*** Begin section ***

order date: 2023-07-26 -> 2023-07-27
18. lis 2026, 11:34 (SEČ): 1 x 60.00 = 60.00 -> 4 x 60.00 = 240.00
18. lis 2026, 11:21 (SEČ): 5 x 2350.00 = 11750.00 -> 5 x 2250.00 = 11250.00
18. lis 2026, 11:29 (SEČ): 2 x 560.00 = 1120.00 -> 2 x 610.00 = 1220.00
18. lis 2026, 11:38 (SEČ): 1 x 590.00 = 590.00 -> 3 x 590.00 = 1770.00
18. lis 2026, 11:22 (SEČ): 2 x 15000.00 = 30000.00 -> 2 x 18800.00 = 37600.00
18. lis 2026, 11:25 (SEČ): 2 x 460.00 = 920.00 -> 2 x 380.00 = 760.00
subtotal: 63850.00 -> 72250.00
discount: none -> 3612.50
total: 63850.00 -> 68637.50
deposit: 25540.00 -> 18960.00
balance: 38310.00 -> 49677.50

*** End section ***
*** Begin section ***

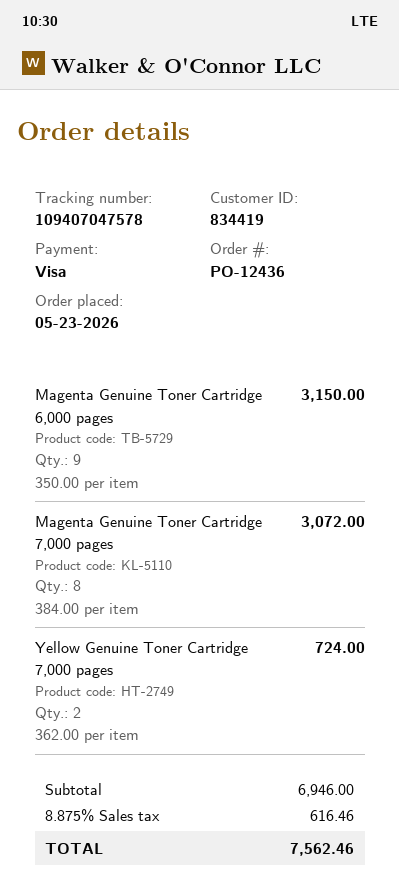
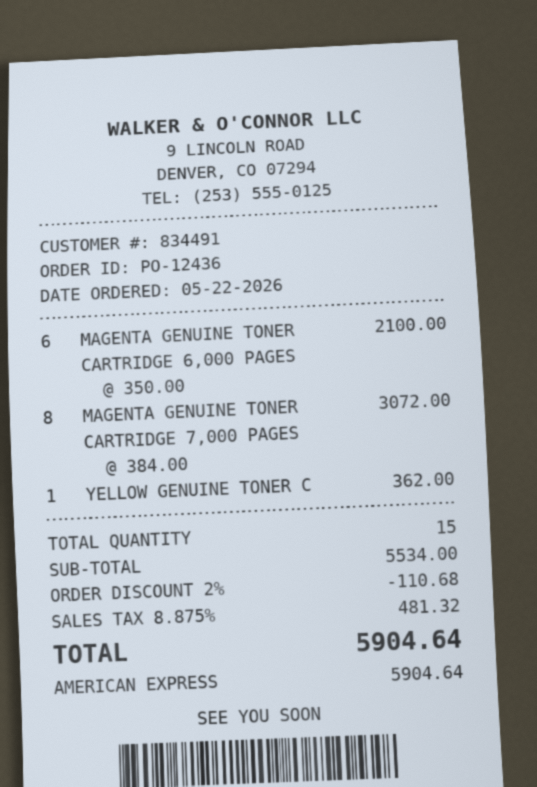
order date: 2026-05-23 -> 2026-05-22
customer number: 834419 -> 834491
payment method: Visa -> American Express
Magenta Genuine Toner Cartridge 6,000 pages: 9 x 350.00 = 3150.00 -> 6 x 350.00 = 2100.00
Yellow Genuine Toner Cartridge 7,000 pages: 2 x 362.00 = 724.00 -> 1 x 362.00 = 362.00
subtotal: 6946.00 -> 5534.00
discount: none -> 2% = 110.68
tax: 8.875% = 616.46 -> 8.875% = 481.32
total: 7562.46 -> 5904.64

*** End section ***

▸ Try it
Every line above that holds the word "discount" is to be found and copied.

▸ Your solution
discount: none -> 3612.50
discount: none -> 2% = 110.68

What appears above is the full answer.